I still have a serial number 00002 TRS-80 with 16K (again, the very
best) made in 1977. Works like a charm.

Anybody need TRS-80 stuff :-)...?

Lamar

AES...@psuvm.psu.edu

unread,
May 7, 1992, 2:16:11 AM5/7/92
to
In article <rjg.704943996@guinan>, r...@doe.carleton.ca (Richard Griffith) says:

>In <1992May4.0...@rice.edu> mm...@ruf.rice.edu (Matthew Dustin Morgan)
>writes:

>``Design case history: the Commodore 64''


>IEEE Spectrum Volume 22 #3, March 1985, page 48
>Abstract: The `worlds greatest' video-game chips became the basis for the
>worlds most popular personal computer.

>A very interesting article and must have for anyone who still owns and
>adores a C64.

Yes indeed!! Required reading for all C64 freaks (and hackers in
general).
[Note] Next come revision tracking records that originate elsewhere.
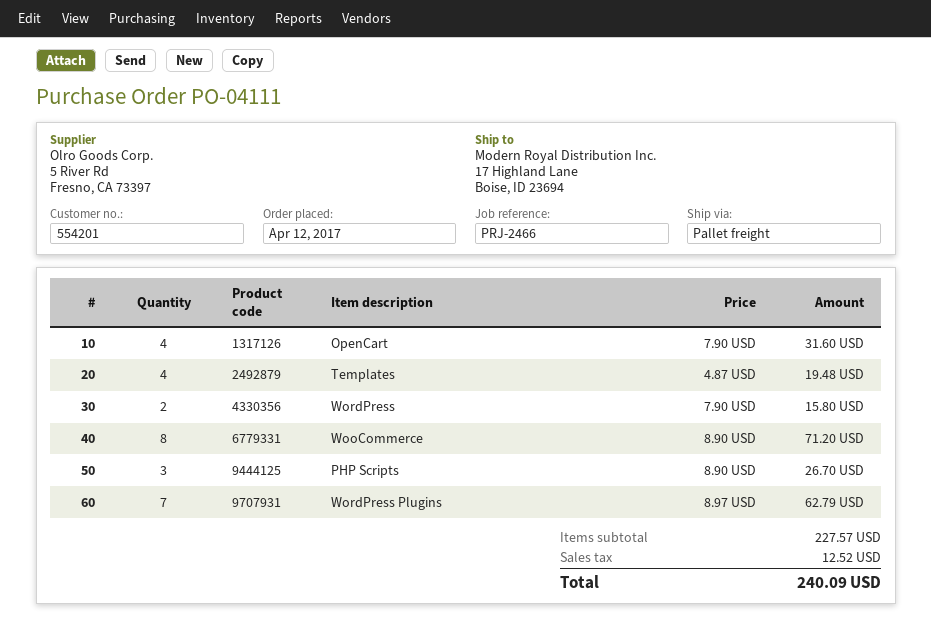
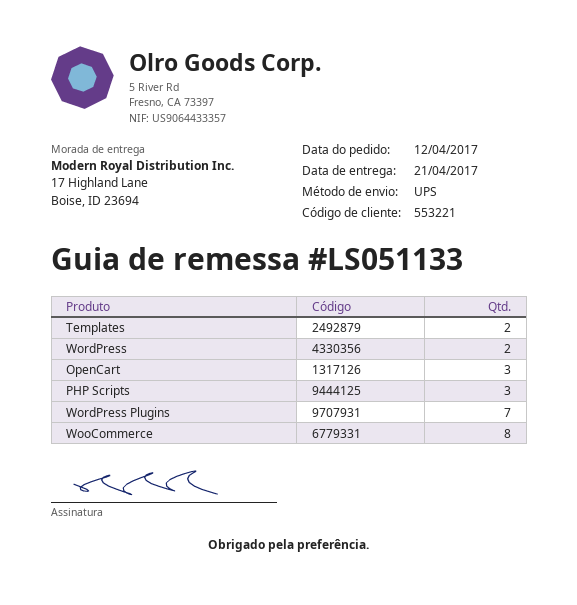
customer number: 554201 -> 553221
shipping method: pallet freight -> UPS
OpenCart: 4 -> 3
Templates: 4 -> 2

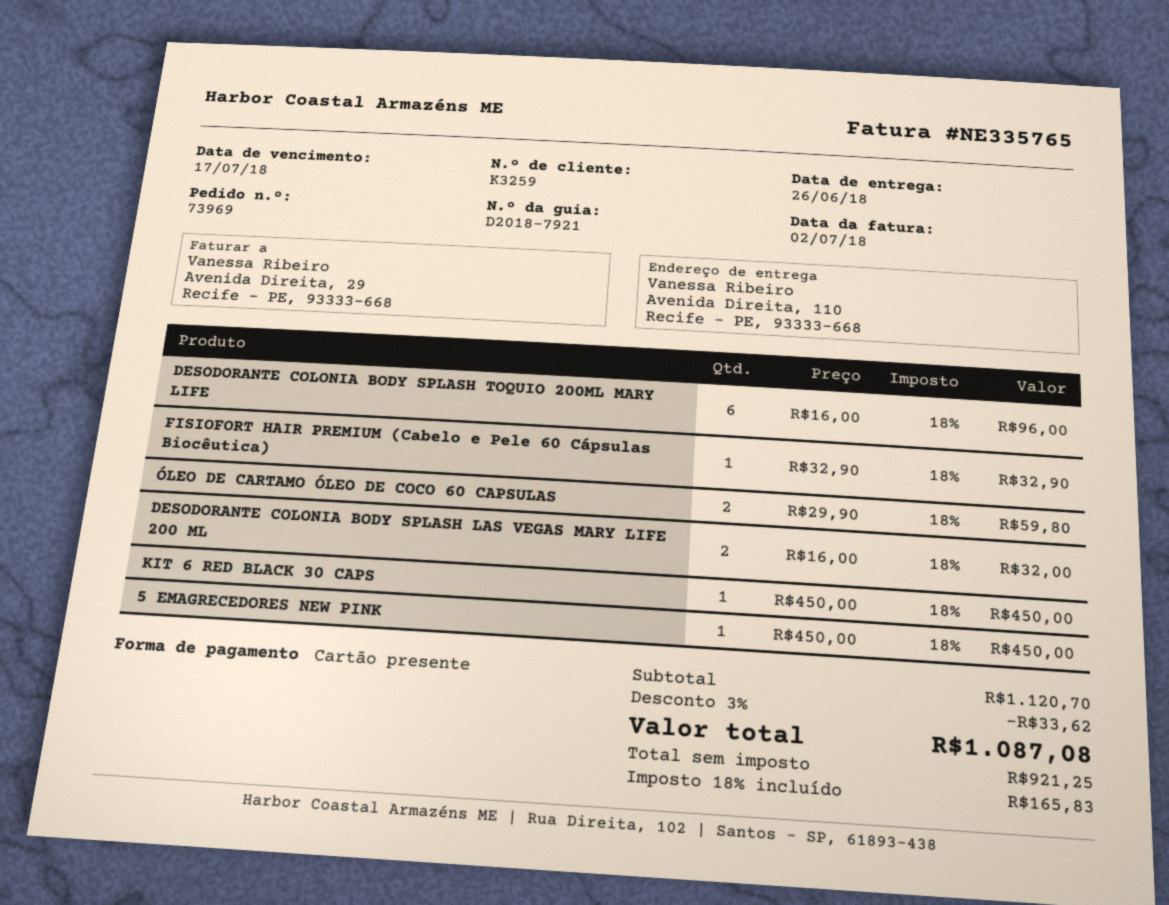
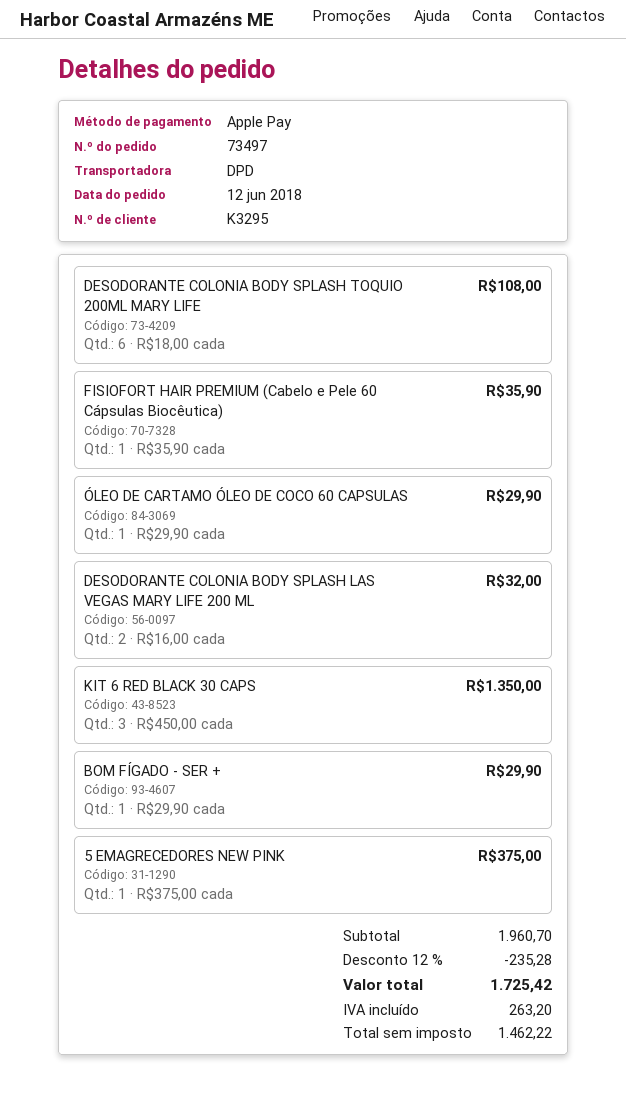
order number: 73969 -> 73497
customer number: K3259 -> K3295
payment method: gift card -> Apple Pay
DESODORANTE COLONIA BODY SPLASH TOQUIO 200ML MARY LIFE: 6 x 16.00 = 96.00 -> 6 x 18.00 = 108.00
FISIOFORT HAIR PREMIUM (Cabelo e Pele 60 Cápsulas Biocêutica): 1 x 32.90 = 32.90 -> 1 x 35.90 = 35.90
ÓLEO DE CARTAMO ÓLEO DE COCO 60 CAPSULAS: 2 x 29.90 = 59.80 -> 1 x 29.90 = 29.90
KIT 6 RED BLACK 30 CAPS: 1 x 450.00 = 450.00 -> 3 x 450.00 = 1350.00
5 EMAGRECEDORES NEW PINK: 1 x 450.00 = 450.00 -> 1 x 375.00 = 375.00
BOM FÍGADO - SER +: none -> 1 x 29.90 = 29.90
subtotal: 1120.70 -> 1960.70
discount: 3% = 33.62 -> 12% = 235.28
net: 921.25 -> 1462.22
tax: 165.83 -> 263.20
total: 1087.08 -> 1725.42

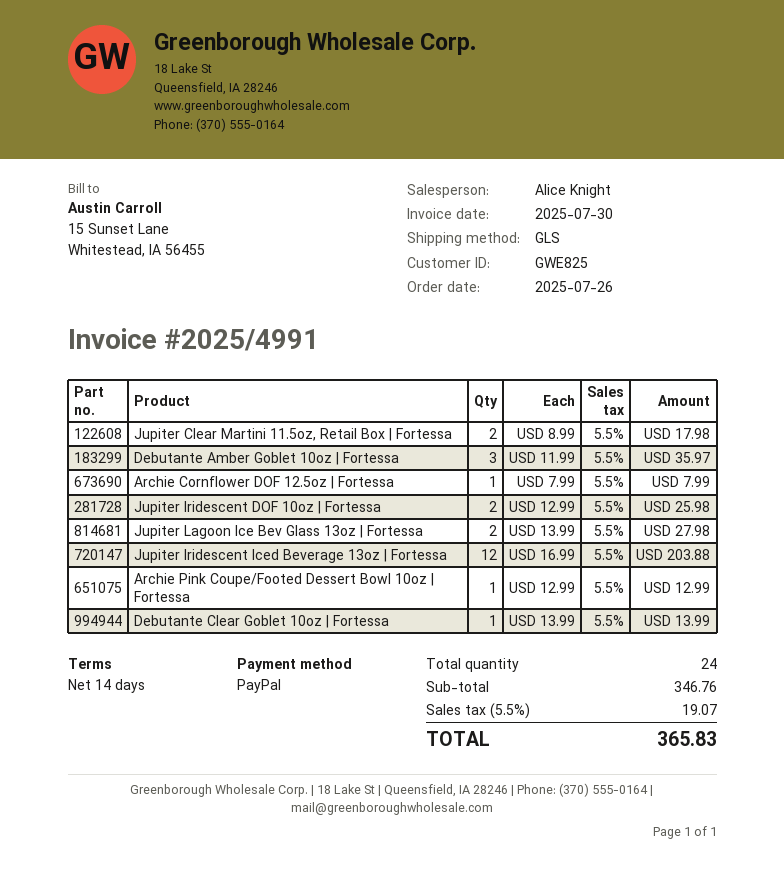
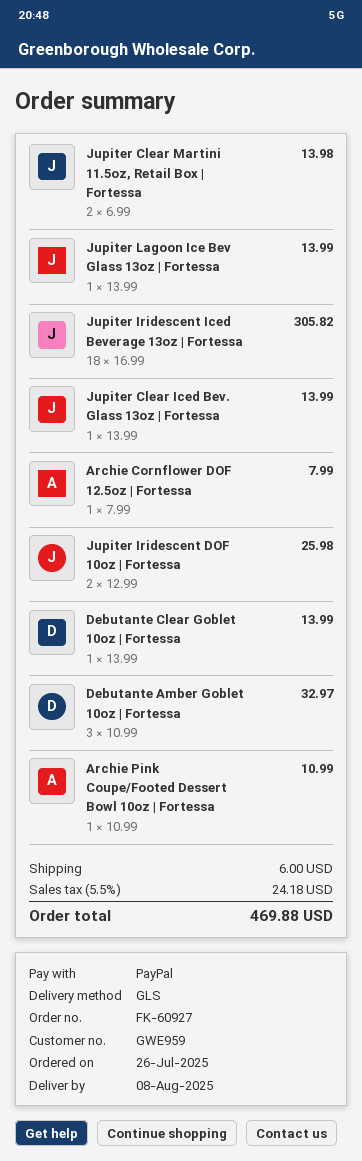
customer number: GWE825 -> GWE959
Jupiter Clear Martini 11.5oz, Retail Box | Fortessa: 2 x 8.99 = 17.98 -> 2 x 6.99 = 13.98
Debutante Amber Goblet 10oz | Fortessa: 3 x 11.99 = 35.97 -> 3 x 10.99 = 32.97
Jupiter Lagoon Ice Bev Glass 13oz | Fortessa: 2 x 13.99 = 27.98 -> 1 x 13.99 = 13.99
Jupiter Iridescent Iced Beverage 13oz | Fortessa: 12 x 16.99 = 203.88 -> 18 x 16.99 = 305.82
Archie Pink Coupe/Footed Dessert Bowl 10oz | Fortessa: 1 x 12.99 = 12.99 -> 1 x 10.99 = 10.99
Jupiter Clear Iced Bev. Glass 13oz | Fortessa: none -> 1 x 13.99 = 13.99
shipping: none -> 6.00
tax: 5.5% = 19.07 -> 5.5% = 24.18
total: 365.83 -> 469.88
I don't know why Spectrum doesn't publish such hot
stuff anymore....

Paul Wallich

unread,
May 7, 1992, 5:33:56 PM5/7/92
to
In <92128.021...@psuvm.psu.edu> <AES...@psuvm.psu.edu> writes:

Because a) they have no ad pages
b) real engineers consider journalism unseemly
c) most of the folks who wrote for them have gotten real lives.